**Directions for this task:** A word-for-word reproduction of the data below is needed, with no pictures in it.

*** Block opens ***

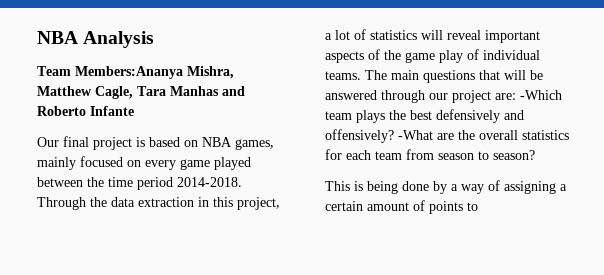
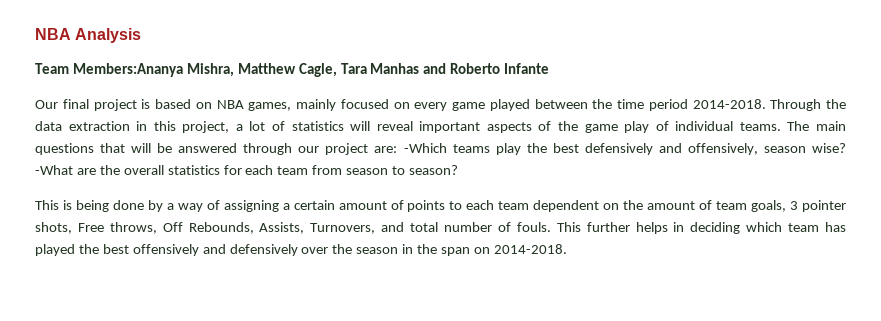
[325,110,385,123] team plays -> [452,143,521,155] teams play
[325,129,394,143] offensively? -> [687,143,846,155] offensively, season wise?
(478, 206) none -> [466,200,847,212] [35,222,847,234] [35,244,567,256] each team dependent on the amount of team goals, 3 pointer shots, Free throws, Off Rebounds, Assists, Turnovers, and total number of fouls. This further helps in deciding which team has played the best offensively and defensively over the season in the span on 2014-2018.

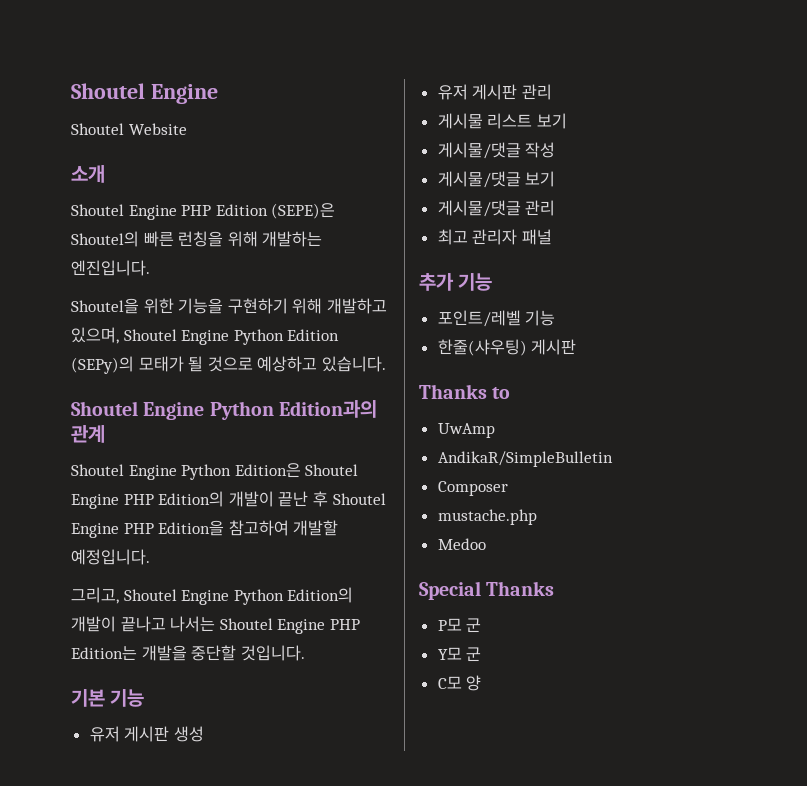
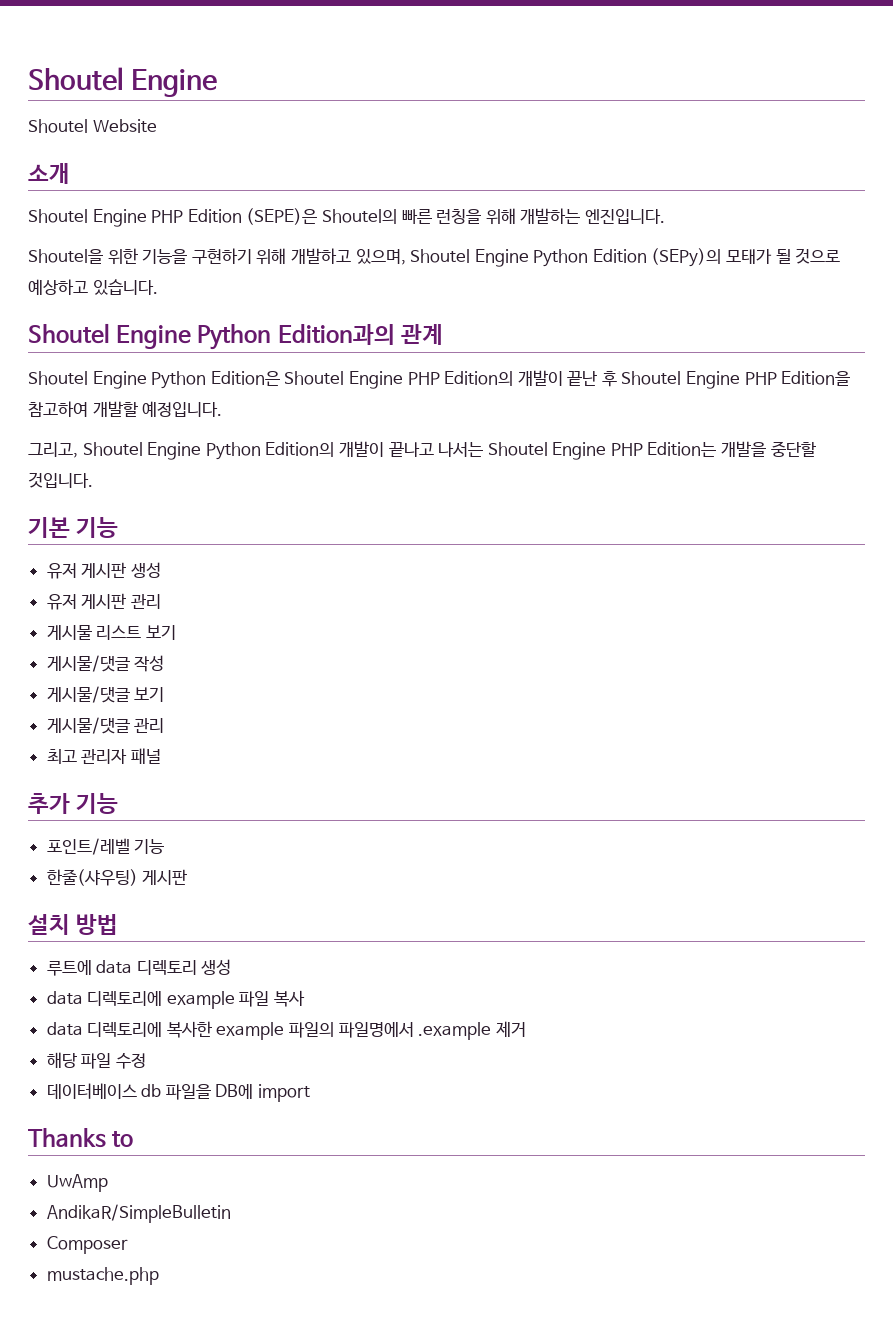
(577, 347) none -> [28,914,119,935] [46,959,232,976] [46,990,306,1009] [46,1021,526,1040] [46,1052,146,1069] [46,1083,311,1102] // 설치 방법 // 루트에 data 디렉토리 생성 // data 디렉토리에 example 파일 복사 // data 디렉토리에 복사한 example 파일의 파일명에서 .example 제거 // 해당 파일 수정 // 데이터베이스 db 파일을 DB에 import
[437,538,486,550] [419,581,555,600] [437,618,482,633] [437,647,482,662] [437,675,482,691] // Medoo // Special Thanks // P모 군 // Y모 군 // C모 양 -> (159, 1276) none

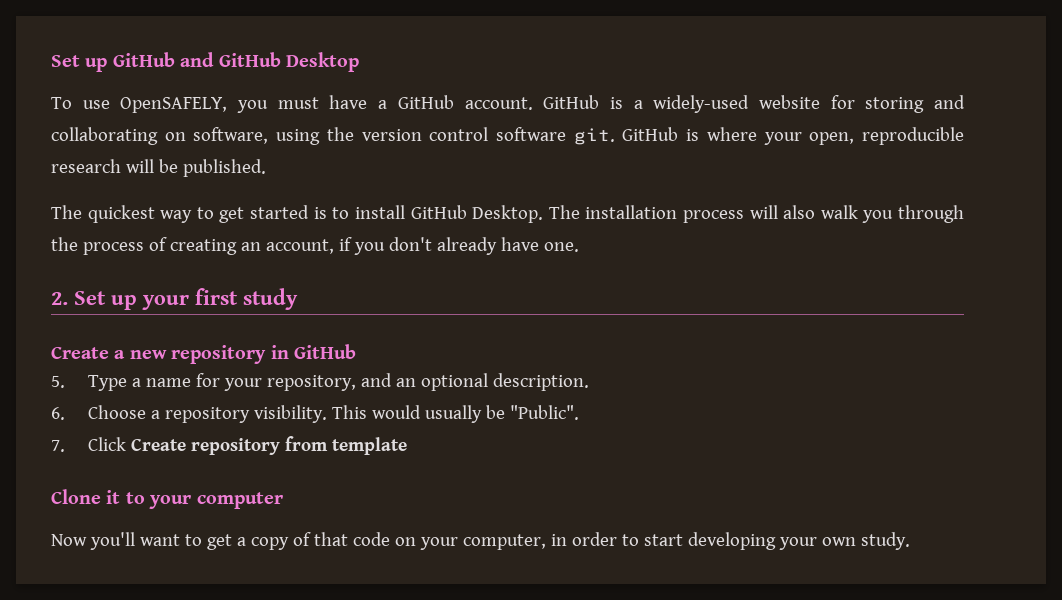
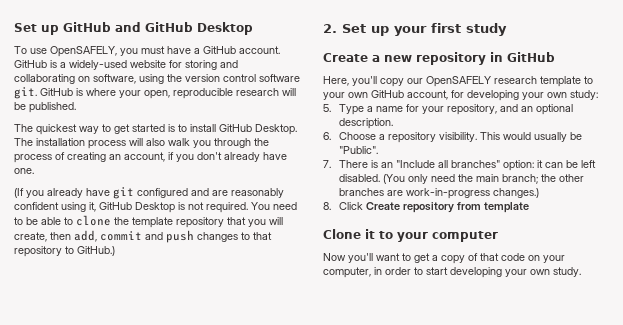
(579, 247) none -> [14,187,284,199] [14,202,297,213] [14,215,283,228] [14,230,272,243] [14,246,115,257] // (If you already have git configured and are reasonably confident using it, GitHub Desktop is not required. You need to be able to clone the template repository that you will create, then add, commit and push changes to that repository to GitHub.)
(356, 351) none -> [323,76,593,87] [323,90,598,101] // Here, you'll copy our OpenSAFELY research template to your own GitHub account, for developing your own study:
(65, 446) none -> [338,160,596,171] [338,174,584,184] [338,188,539,199] [323,202,331,210] There is an "Include all branches" option: it can be left disabled. (You only need the main branch; the other branches are work-in-progress changes.) // 8.

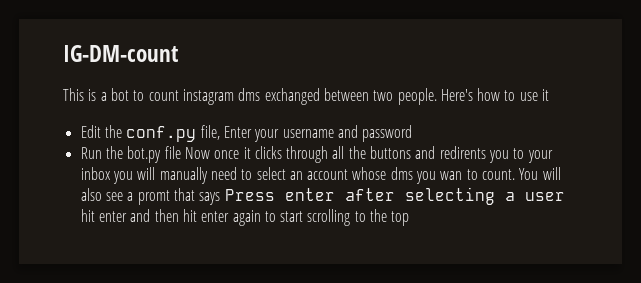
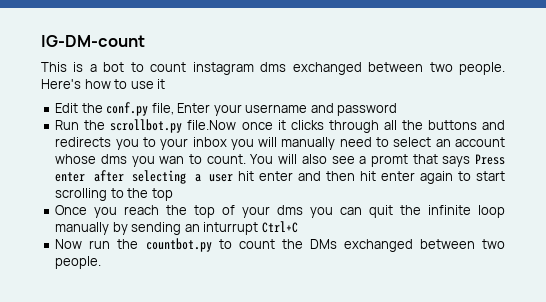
[127,146,210,163] bot.py file Now -> [110,119,237,133] scrollbot.py file.Now
[439,146,486,159] redirents -> [55,137,112,147] redirects
(410, 218) none -> [55,205,505,218] [55,221,298,235] [55,238,505,252] [55,256,102,269] // Once you reach the top of your dms you can quit the infinite loop manually by sending an inturrupt Ctrl+C // Now run the countbot.py to count the DMs exchanged between two people.

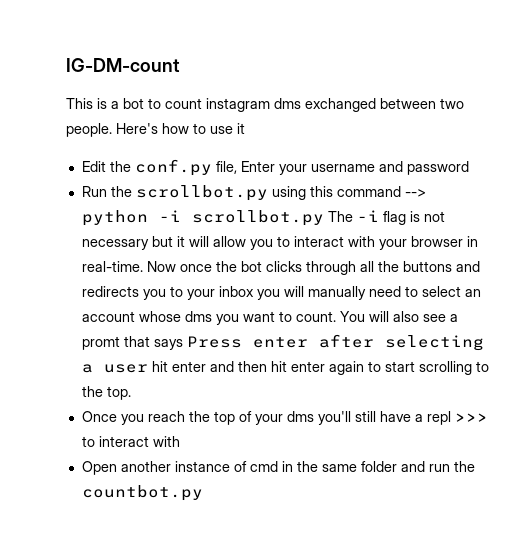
[187,120,286,130] file.Now once it -> [271,186,426,200] [81,210,445,226] [81,236,478,250] [81,261,262,272] using this command --> python -i scrollbot.py The -i flag is not necessary but it will allow you to interact with your browser in real-time. Now once the bot
[159,156,185,164] wan -> [242,311,275,322] want
[151,188,173,201] top -> [106,386,131,400] top.
[310,205,505,218] [55,221,298,235] [55,238,505,252] [55,256,102,269] you can quit the infinite loop manually by sending an inturrupt Ctrl+C // Now run the countbot.py to count the DMs exchanged between two people. -> [317,411,488,425] [81,436,180,447] [81,461,475,475] [81,485,203,501] you'll still have a repl >>> to interact with // Open another instance of cmd in the same folder and run the countbot.py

*** Block closes ***

**Output for this task:**
[325,110,385,123] team plays -> [452,143,521,155] teams play
[325,129,394,143] offensively? -> [687,143,846,155] offensively, season wise?
(478, 206) none -> [466,200,847,212] [35,222,847,234] [35,244,567,256] each team dependent on the amount of team goals, 3 pointer shots, Free throws, Off Rebounds, Assists, Turnovers, and total number of fouls. This further helps in deciding which team has played the best offensively and defensively over the season in the span on 2014-2018.

(577, 347) none -> [28,914,119,935] [46,959,232,976] [46,990,306,1009] [46,1021,526,1040] [46,1052,146,1069] [46,1083,311,1102] // 설치 방법 // 루트에 data 디렉토리 생성 // data 디렉토리에 example 파일 복사 // data 디렉토리에 복사한 example 파일의 파일명에서 .example 제거 // 해당 파일 수정 // 데이터베이스 db 파일을 DB에 import
[437,538,486,550] [419,581,555,600] [437,618,482,633] [437,647,482,662] [437,675,482,691] // Medoo // Special Thanks // P모 군 // Y모 군 // C모 양 -> (159, 1276) none

(579, 247) none -> [14,187,284,199] [14,202,297,213] [14,215,283,228] [14,230,272,243] [14,246,115,257] // (If you already have git configured and are reasonably confident using it, GitHub Desktop is not required. You need to be able to clone the template repository that you will create, then add, commit and push changes to that repository to GitHub.)
(356, 351) none -> [323,76,593,87] [323,90,598,101] // Here, you'll copy our OpenSAFELY research template to your own GitHub account, for developing your own study:
(65, 446) none -> [338,160,596,171] [338,174,584,184] [338,188,539,199] [323,202,331,210] There is an "Include all branches" option: it can be left disabled. (You only need the main branch; the other branches are work-in-progress changes.) // 8.

[127,146,210,163] bot.py file Now -> [110,119,237,133] scrollbot.py file.Now
[439,146,486,159] redirents -> [55,137,112,147] redirects
(410, 218) none -> [55,205,505,218] [55,221,298,235] [55,238,505,252] [55,256,102,269] // Once you reach the top of your dms you can quit the infinite loop manually by sending an inturrupt Ctrl+C // Now run the countbot.py to count the DMs exchanged between two people.

[187,120,286,130] file.Now once it -> [271,186,426,200] [81,210,445,226] [81,236,478,250] [81,261,262,272] using this command --> python -i scrollbot.py The -i flag is not necessary but it will allow you to interact with your browser in real-time. Now once the bot
[159,156,185,164] wan -> [242,311,275,322] want
[151,188,173,201] top -> [106,386,131,400] top.
[310,205,505,218] [55,221,298,235] [55,238,505,252] [55,256,102,269] you can quit the infinite loop manually by sending an inturrupt Ctrl+C // Now run the countbot.py to count the DMs exchanged between two people. -> [317,411,488,425] [81,436,180,447] [81,461,475,475] [81,485,203,501] you'll still have a repl >>> to interact with // Open another instance of cmd in the same folder and run the countbot.py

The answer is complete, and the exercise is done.